Laudine et Lunete portaient de beaux bijoux et de belle robes. Les
journées d'hiver se passaient devant un bon feu, avec le lion. L'été,
ils se promenaient dans les jardins du château. Cette vie tranquille
leur plaisait bien.
Mais un beau soir
d'été, alors qu'Yvain et sa Dame marchaient dans les allées fleuries,
accompagnés par Lunete et le lion, une tempête effroyable éclata. Le
vent soufflait, il pleuvait, il grêlait, il neigeait même. Yvain
comprit qu'on avait versé de l'eau sur la fontaine. Les éclairs
déchiraient le ciel, la foudre abattait les arbres tout autour d'eux.
Le tonnerre grondait tellement fort qu'il leur était impossible
d'échanger la moindre parole. Ils rentrèrent donc. Malheureusement, à
l'intérieur, c'était presque pire que dehors. Le donjon et les murs tremblaient.
Les serviteurs et les gens du château étaient terrorisés.
Yvain décida
d'aller se battre pour défendre la fontaine.

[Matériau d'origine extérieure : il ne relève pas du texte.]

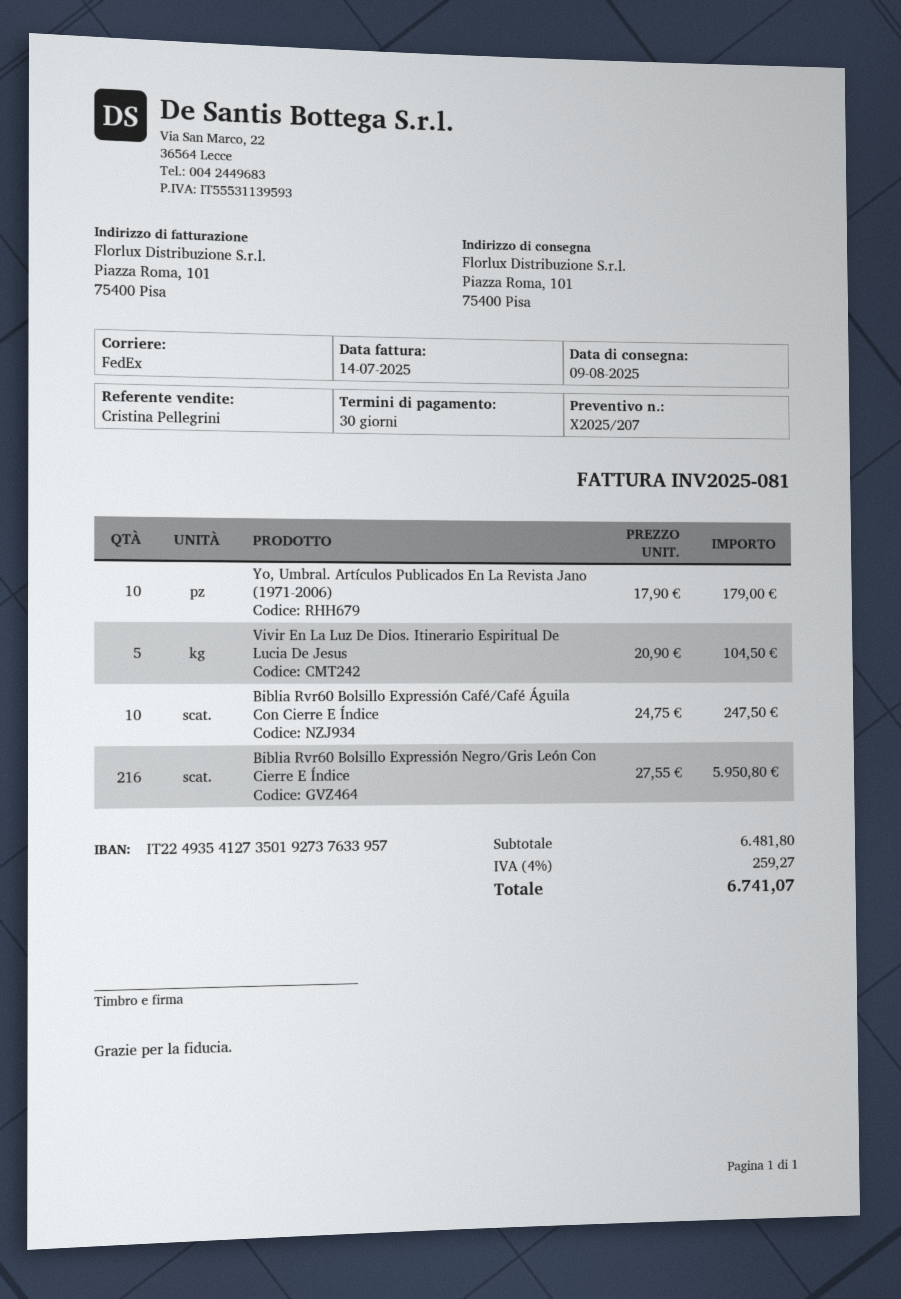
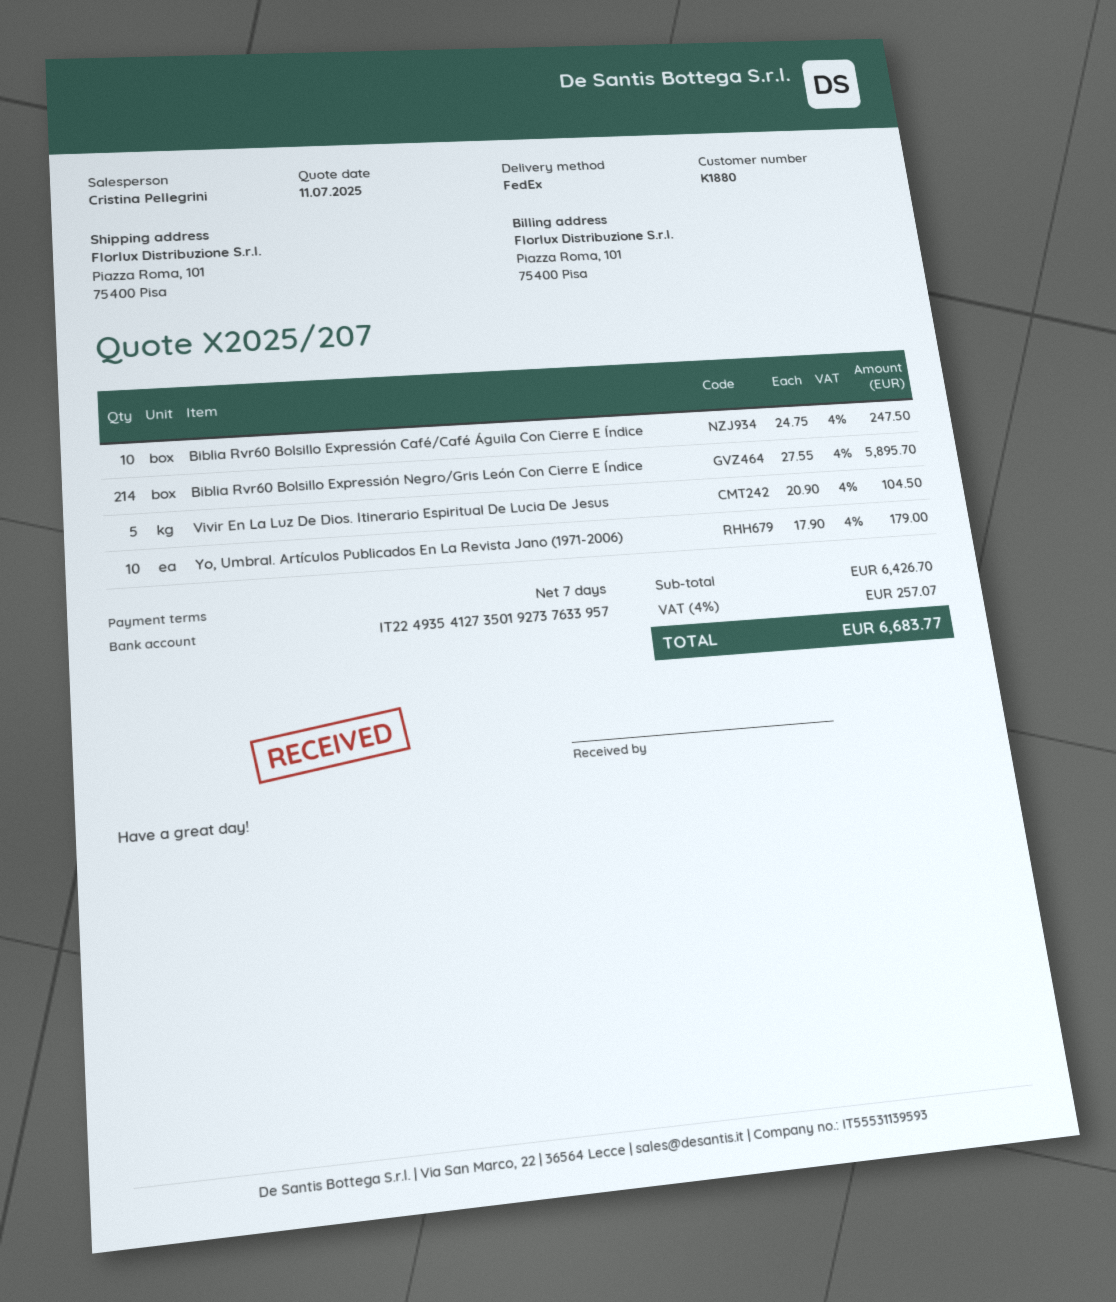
payment terms: 30 days -> 7 days
Biblia Rvr60 Bolsillo Expressión Negro/Gris León Con Cierre E Índice: 216 x 27.55 = 5950.80 -> 214 x 27.55 = 5895.70
subtotal: 6481.80 -> 6426.70
tax: 4% = 259.27 -> 4% = 257.07
total: 6741.07 -> 6683.77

Un serviteur lui apporta
son armure. Il lui mit les éperons et le haubert, sur la coiffe le
heaume. Puis un autre lui présenta son épée, sa lance et son écu où
était représenté le lion. Avant qu'il parte, Laudine lui dit,
inquiète : "Que Dieu vous protège, mon fidèle époux ! Je m'en
vais faire préparer le piège pour le cas où vous seriez poursuivi.
- Adieu, ma Dame."
Puis il partit au
galop, son lion à ses côtés. Entre-temps, la tempête s'était calmée.
A présent, un très beau coucher de soleil se dessinait à l'horizon.
Quelques oiseaux chantaient et on avait peine à croire que quelques
instants plus tôt une terrible tempête avait éclaté. Yvain arriva
près de la fontaine. A côté se trouvait l'arbre qui en toute saison
garde ses belles feuilles. Yvain vit l'agresseur et s'élança, la lance
pointée vers lui. Ils frappèrent si fort que leurs lances éclatèrent
et ils furent obligés d'en venir à l'épée. Yvain se demandait qui
était son adversaire. Même s'il était parvenu à briser son haubert, il
reconnut que l'autre était de force égale. Le lion était resté dans un
taillis car il pensait que son maître n'aurait pas besoin de lui mais,
voyant celui-ci en détresse, le fidèle animal décida d'intervenir. Il
se précipita alors sur l'autre chevalier, qui aperçut le lion et le
frappa à la tête. Le valeureux félin dut se retirer du combat. Yvain
avait tout vu mais n'avait rien pu faire. Une colère folle s'empara alors
du courageux chevalier. Il désarma son adversaire et pointa son épée
sur lui. L'autre dit :
" Je t'en prie. Dieu m'est témoin que si tu me laisses la vie sauve,
je m'avouerai vaincu et je partirai.
- Je ne te tuerai pas, répondit Yvain, à condition que tu me dises
qui tu es, et que partout où tu iras, tu proclames que tu as été vaincu
par Yvain, le chevalier au lion.
- J'accepte. Je suis le fils de monseigneur Charles."
Yvain le laissa
partir. Il prit le lion sur son cheval et le ramena au château. Laudine
emmena son mari se reposer tandis que Lunete s'occupait du fidèle animal.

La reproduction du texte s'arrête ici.